Where in the listing does the word "statusbar" appear? Report each line that holds it.

=== RAW DATA ===
<<<<

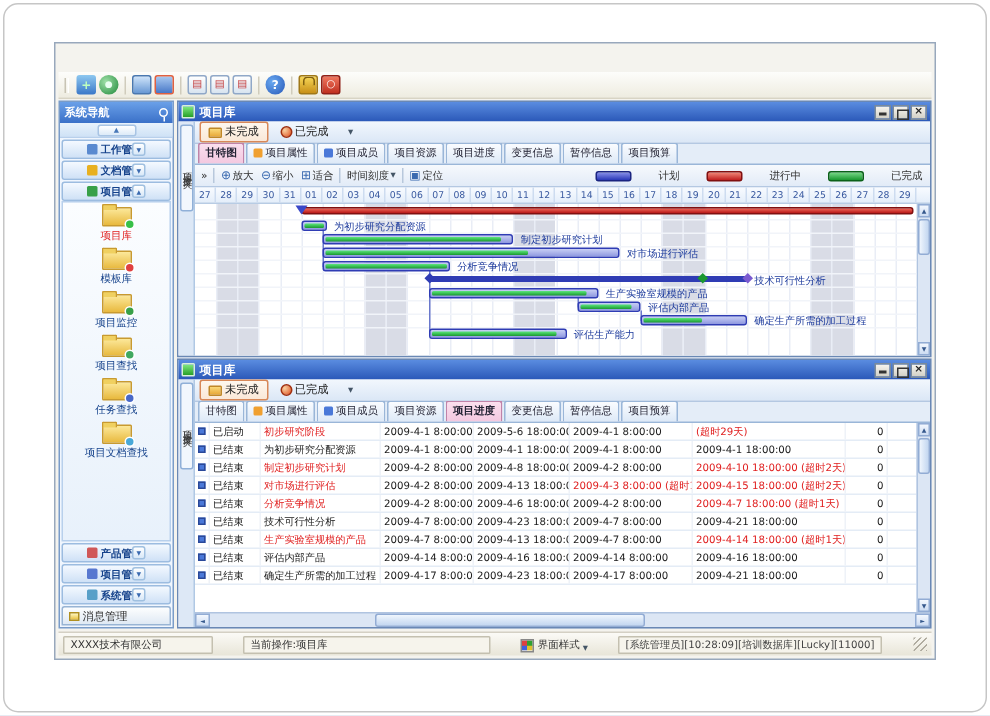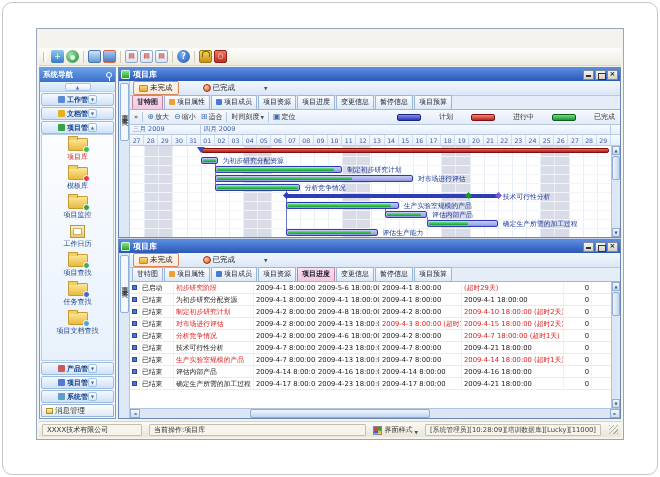--- a/index.html
+++ b/index.html
@@ -63,7 +63,7 @@
 .vtab{position:absolute;top:2px;left:1px;width:9px;height:58px;background:#f2f7fd;border:1px solid #90b0d8;border-radius:2px;display:flex;align-items:center;justify-content:center}
 .vtab span{writing-mode:vertical-rl;font-size:6.5px;color:#333;letter-spacing:1px}
 .ccol{flex:1;display:flex;flex-direction:column;min-width:0}
-.tabs{height:15px;flex:none;display:flex;align-items:center;gap:18px;background:linear-gradient(#f2f7fd,#dbe7f6);border-bottom:1px solid #b4c8e2;padding:0 3px}
+.tabs{height:15px;flex:none;display:flex;align-items:center;gap:2px;background:linear-gradient(#f2f7fd,#dbe7f6);border-bottom:1px solid #b4c8e2;padding:0 3px}
 .tab{display:flex;align-items:center;gap:2px;font-size:7.5px;color:#222;padding:1px 5px;border:1px solid transparent;border-radius:2px}
 .tab.sel{background:linear-gradient(#fef7ee,#fae8d8);border-color:#d88858}
 .tico-folder{width:9px;height:7px;background:linear-gradient(#fad878,#e8a838);border:1px solid #c08828;border-radius:1px}

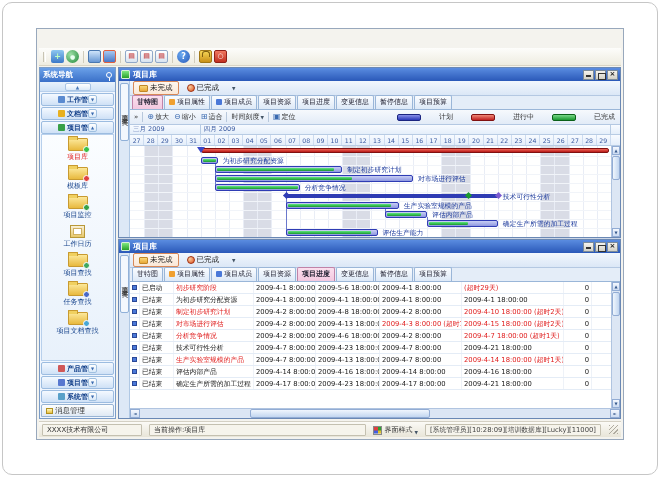--- a/index.html
+++ b/index.html
@@ -340,10 +340,6 @@
                   <span>已完成</span>
               </span>
             </div>
-            <div class="months" id="gmonths">
-                <div class="month" style="width: 70.7353px;">三月 2009</div>
-                <div class="month" style="width: 410.265px;">四月 2009</div>
-              </div>
             <div class="days" id="gdays">
                 <div class="day" style="width: 14.1471px;">27</div>
                 <div class="day" style="width: 14.1471px;">28</div>

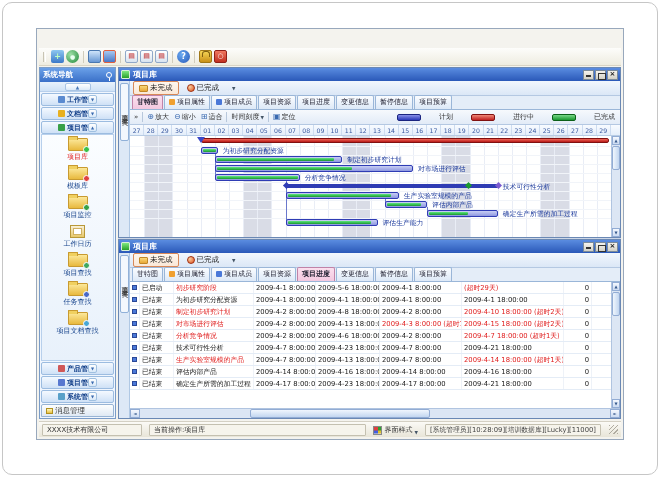--- a/index.html
+++ b/index.html
@@ -201,10 +201,6 @@
               <div class="dot" style="background: rgb(56, 160, 72);"></div>
             </div>
             <div class="lbl">项目监控</div>
-          </div>
-          <div class="sb-item">
-            <div class="cal-ico"></div>
-            <div class="lbl">工作日历</div>
           </div>
           <div class="sb-item">
             <div class="folder-ico">

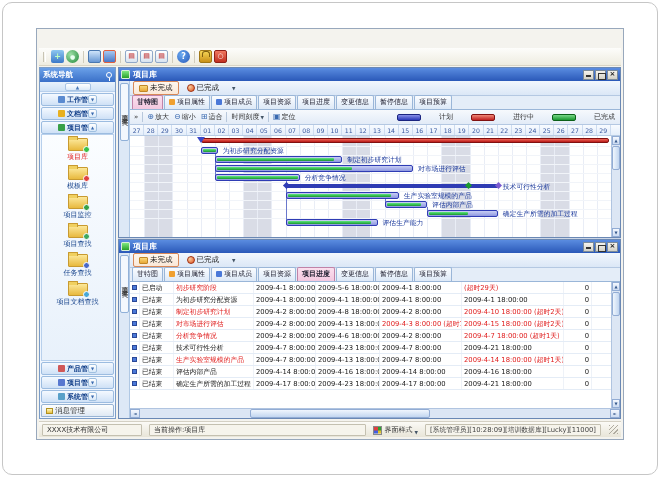--- a/index.html
+++ b/index.html
@@ -121,7 +121,7 @@
 .hthumb{width:180px;margin-left:110px;background:linear-gradient(#f0f6fd,#c2d6f0);border:1px solid #92acd4;border-radius:2px}
 .hfill{flex:1}
 
-.statusbar{position:absolute;left:2px;right:2px;bottom:2px;height:16px;display:flex;align-items:center;gap:7px;background:linear-gradient(#fbfaf6,#e8e5d8);border-top:1px solid #d4d0c4;padding:0 3px;font-size:7px;color:#333}
+.statusbar{position:absolute;left:2px;right:2px;bottom:2px;height:16px;display:flex;align-items:center;gap:20px;background:linear-gradient(#fbfaf6,#e8e5d8);border-top:1px solid #d4d0c4;padding:0 3px;font-size:7px;color:#333}
 .spanel{height:12px;display:flex;align-items:center;padding:0 4px;border:1px solid #c4c0b0;border-radius:1px;background:#f6f4ec;white-space:nowrap;overflow:hidden}
 .sp-company{width:100px;flex:none}
 .sp-op{flex:1}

>>>>

=== ANSWER TO THIS EXERCISE ===
-.statusbar{position:absolute;left:2px;right:2px;bottom:2px;height:16px;display:flex;align-items:center;gap:7px;background:linear-gradient(#fbfaf6,#e8e5d8);border-top:1px solid #d4d0c4;padding:0 3px;font-size:7px;color:#333}
+.statusbar{position:absolute;left:2px;right:2px;bottom:2px;height:16px;display:flex;align-items:center;gap:20px;background:linear-gradient(#fbfaf6,#e8e5d8);border-top:1px solid #d4d0c4;padding:0 3px;font-size:7px;color:#333}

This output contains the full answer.